Problem: Please copy every line with the string "font" from the entries below.
*** Supplied data ***
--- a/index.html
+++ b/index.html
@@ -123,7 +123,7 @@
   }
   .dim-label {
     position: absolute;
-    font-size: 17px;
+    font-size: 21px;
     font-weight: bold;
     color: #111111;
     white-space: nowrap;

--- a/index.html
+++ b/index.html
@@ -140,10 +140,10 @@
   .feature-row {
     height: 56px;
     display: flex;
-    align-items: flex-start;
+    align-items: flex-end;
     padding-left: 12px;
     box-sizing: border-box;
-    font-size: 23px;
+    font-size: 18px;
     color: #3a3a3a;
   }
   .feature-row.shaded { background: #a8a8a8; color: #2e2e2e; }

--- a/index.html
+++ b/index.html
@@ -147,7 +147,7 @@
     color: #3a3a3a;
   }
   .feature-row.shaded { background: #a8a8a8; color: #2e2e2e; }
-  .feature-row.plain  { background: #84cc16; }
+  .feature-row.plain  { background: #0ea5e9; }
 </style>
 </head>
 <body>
*** End of Supplied data ***
*** Supplied data ***
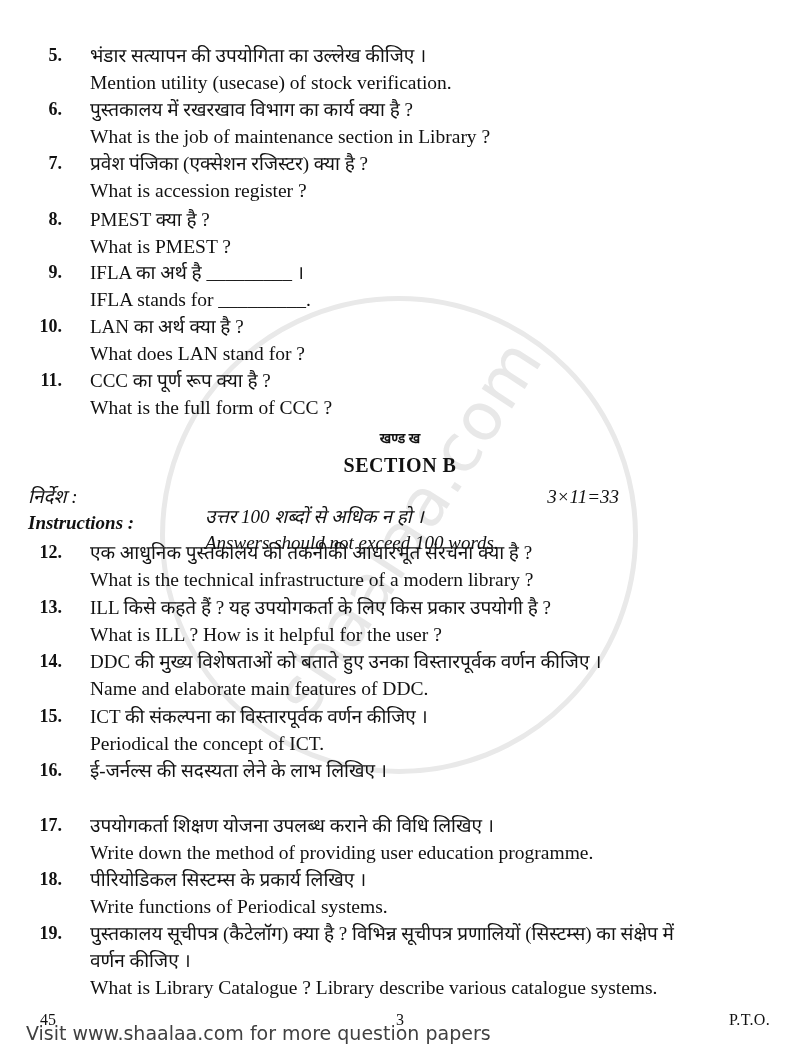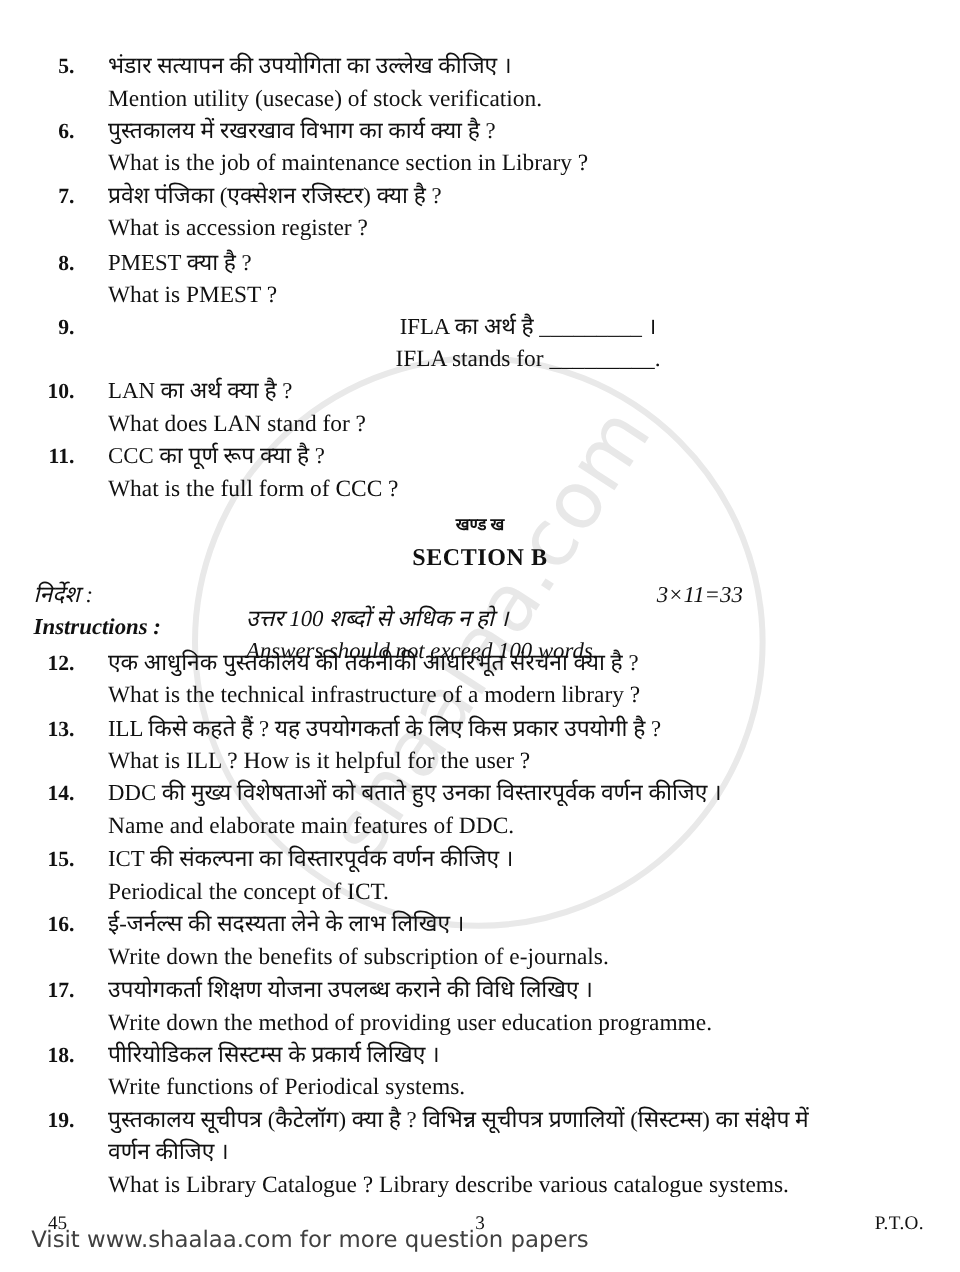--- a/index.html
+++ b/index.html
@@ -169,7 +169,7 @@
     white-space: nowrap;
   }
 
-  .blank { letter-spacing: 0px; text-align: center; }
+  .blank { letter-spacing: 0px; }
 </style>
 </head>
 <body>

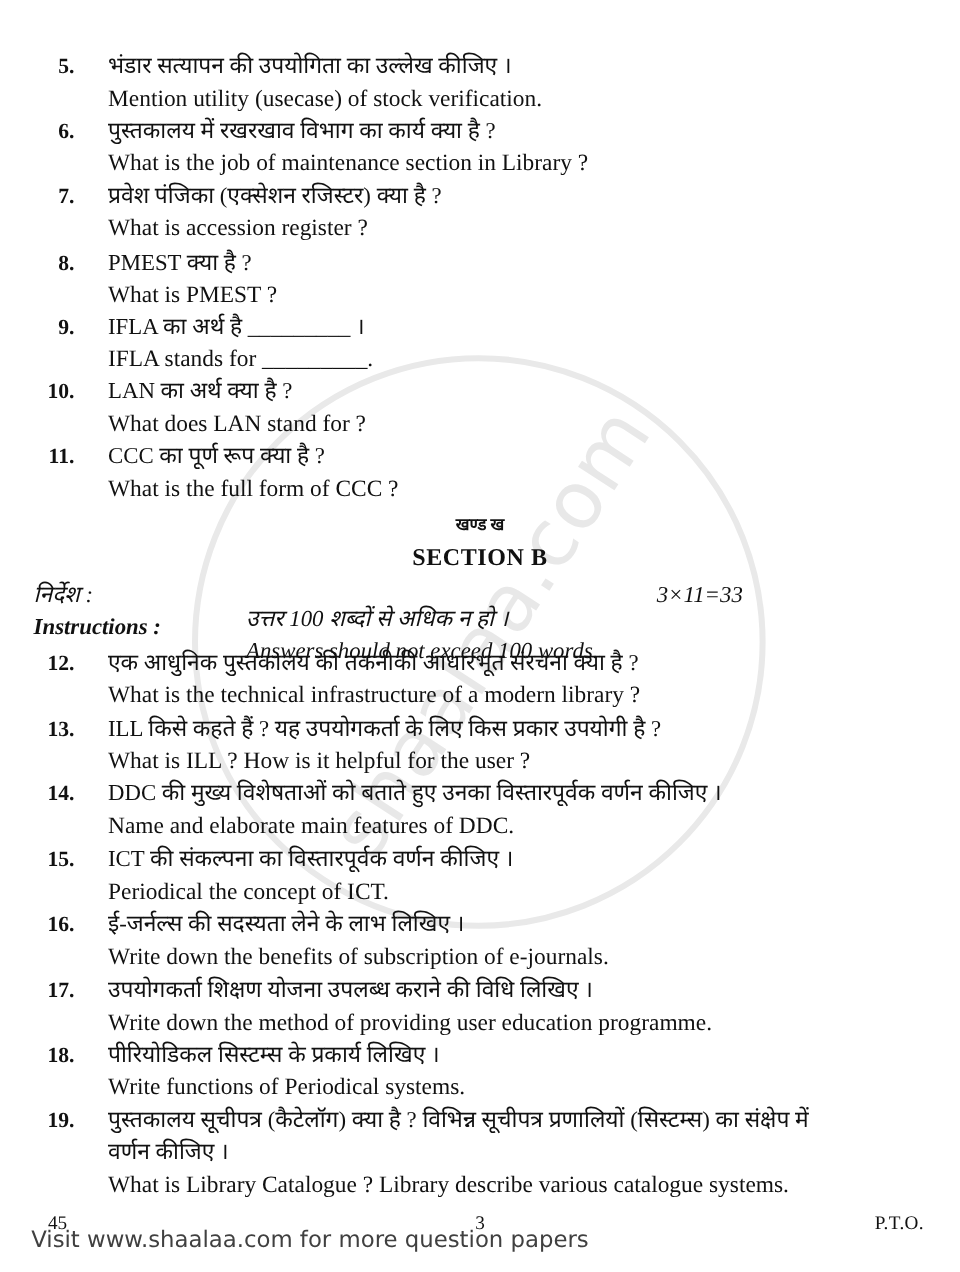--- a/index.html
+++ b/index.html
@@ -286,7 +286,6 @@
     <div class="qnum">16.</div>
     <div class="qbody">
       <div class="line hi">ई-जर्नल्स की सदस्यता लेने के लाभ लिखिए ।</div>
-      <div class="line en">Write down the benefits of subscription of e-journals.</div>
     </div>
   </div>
*** End of Supplied data ***
Solution to the problem:
-    font-size: 17px;
+    font-size: 21px;
     font-weight: bold;
-    font-size: 23px;
+    font-size: 18px;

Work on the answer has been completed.